Styler is slow #558

rillig · 2019-10-16T17:54:30Z

Formatting a real-life example file takes 17 seconds on my computer. That's really much because the files is just 1215 lines. Styling this file should take at most 1 second.

lorenzwalthert · 2019-10-16T20:43:33Z

Yes, but you get the follwing styled right compared to the fast formatter formatR:

Not all valid R code can be parsed by formatR, e.g. Parse error at comment after condition yihui/formatR#80 (comment) and Parsing Error with try-catch yihui/formatR#44.
x %>% \nc()
call({{ x }})
call(!!x) and call(!!! x).
R6 + roxygen2 comments (formatting a R6 object with roxygen2 documentation fails yihui/formatR#83)
add newline after ggplot2's + (newline after + sign yihui/formatR#100).
line breaks can be formatted incorrectly: Empty lines in function calls results in an error yihui/formatR#94 (comment)
and more

We also have features such as:

formatting of roxygen comments.
formatting of Rnw and Rmd code chunks.
caching.
turn styler off for some lines.
detecting alignment (Detect alignment #258), partly implemented with Detect alignment #537.

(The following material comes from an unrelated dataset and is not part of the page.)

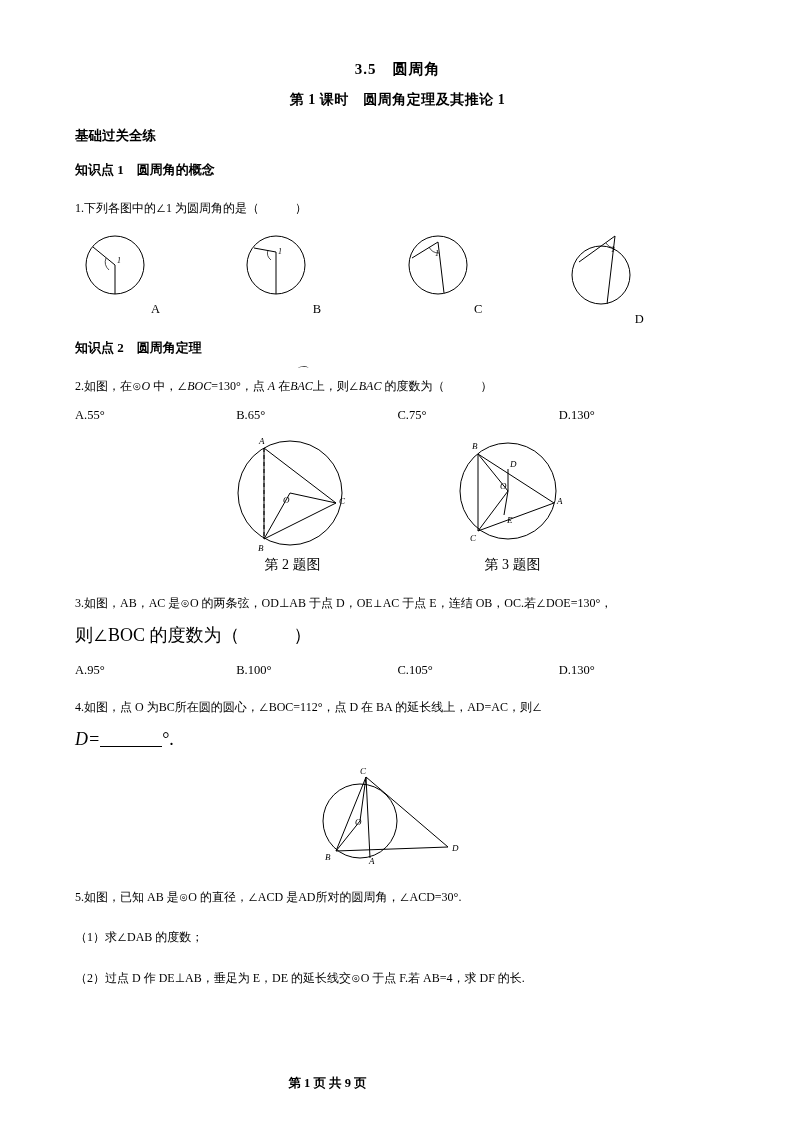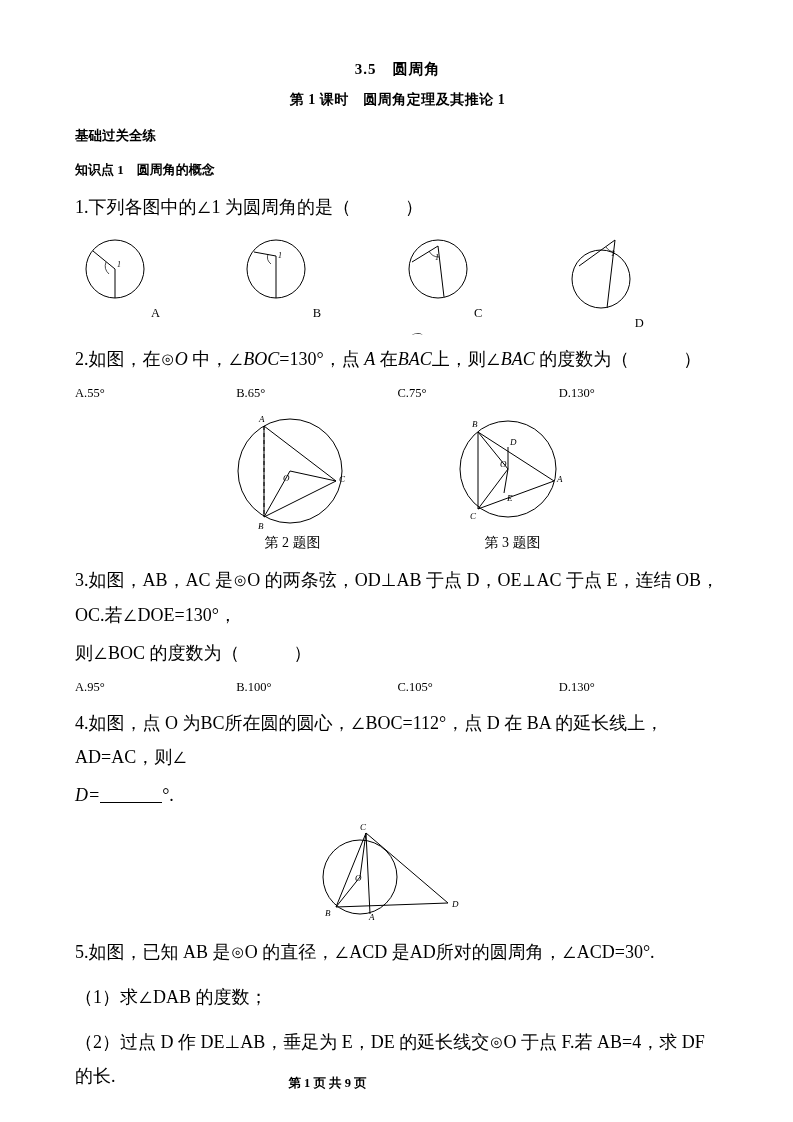"1.下列各图中的∠1 为圆周角的是（ ）" .q { font-size: 18px -> 12px; margin: 11px 0 0 0 -> 18px 0 0 0 }
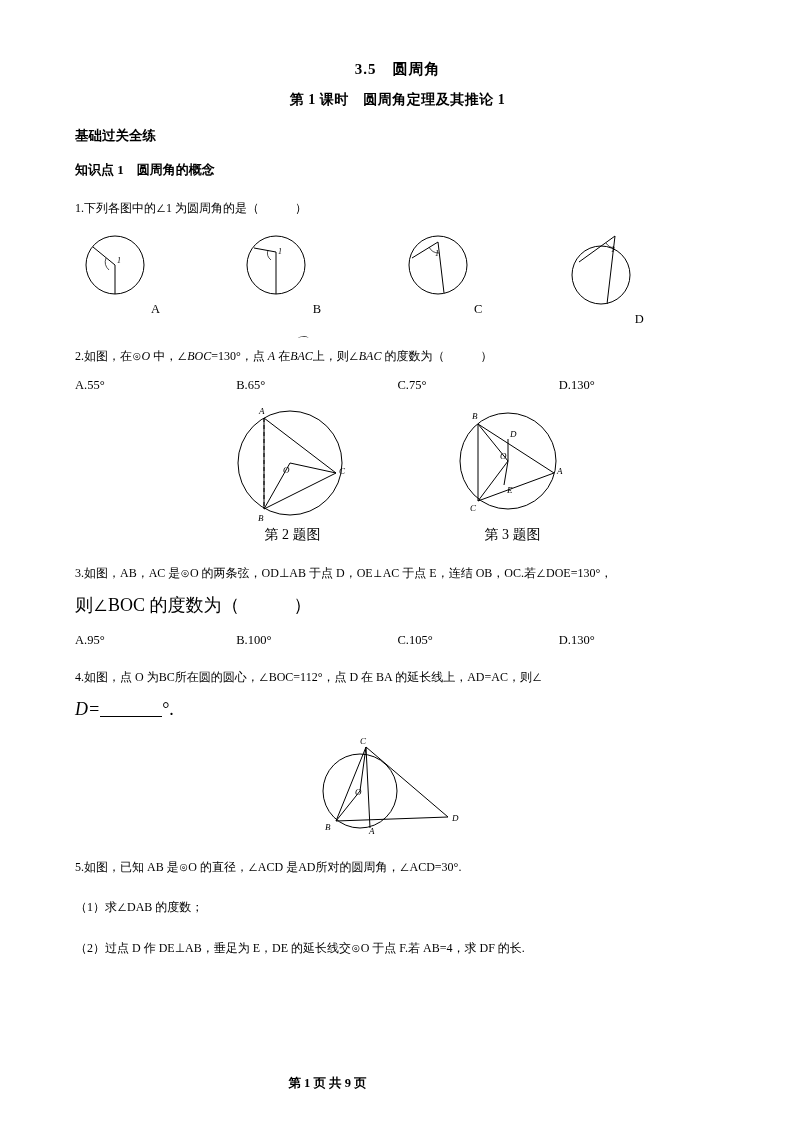"知识点 2 圆周角定理" div.kp-head { html: none -> <div>知识点 2 圆周角定理</div> }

We are working on various features such as:

parallel processing (Multicore support #370).

Often there is the trade-off between:

fast code
readable / maintainable code

We choose an approach that is quite elegant, flexible and customizable (read more here). As of v1.3. , we can cache on top-level expression level which should mitigate the problem, at least for repeated styling.

Now the ad block is over :-)

Indeed you are right, styler is not fast. Although it used to be twice as slow (#78), it's also bothering me. To identify more bottlenecks, I think we'd need to:

make use of profiling (which is quite difficult because of recursive function calls, but I think @krlmlr found a way to do it).
move some code to C or C++, but I am not an expert on that so I'd leave that to others.
identify other shortcuts from looking at logic in code (for people like me who are very familiar with the codebase). This includes moving certain rules into one transformer function, so the visitor has less function calls to make.
import more namespaces and avoid ::. No idea what the speed implications are, but we can spare the .onLoad() call (compare Benchmark study: Implicit imports #685).
use [['x']] instead of $ [[ subsetting much slower than $ tidyverse/tibble#780 (comment).
general tibble speed things: https://github.com/tidyverse/tibble/issues?q=speed.
remove as.character(transformers) since we have transformer name and version (Speed improvement in caching #679).
In parse_transform_serialize_r_block() or parse_transform_serialize_r(): only pass a subset of all transformers to apply_transformers(), namely remove those who we know wont ever be applied (e.g. force_assignment_op() must not be applied to all nests if we know there is not a single instance of EQ_ASSIGN. This will have some speed-up for transformers that are expensive to run but hardly change any nest. Note that we should use a function to subset the transformers (e.g. subset_tranformers(), and that function should be packed in the style guide and not be hardcoded in styler (Remove unused transformers before processing #711).

We need to distinguish:

changes that will make styler pareto faster because it involves operations that are always faster when used an alternative to the current implementation. This can be tested easily.
changes that involve a trade off, e.g. will make it faster on cached code and make it slower on uncached code, or ignored code or aligned code etc. Or will make it faster on cached code if this code has structure x and slower when it has structure y. In particular changing the way caching works (e.g. when we introduced shallow parse tables, see 2921c7e and similar.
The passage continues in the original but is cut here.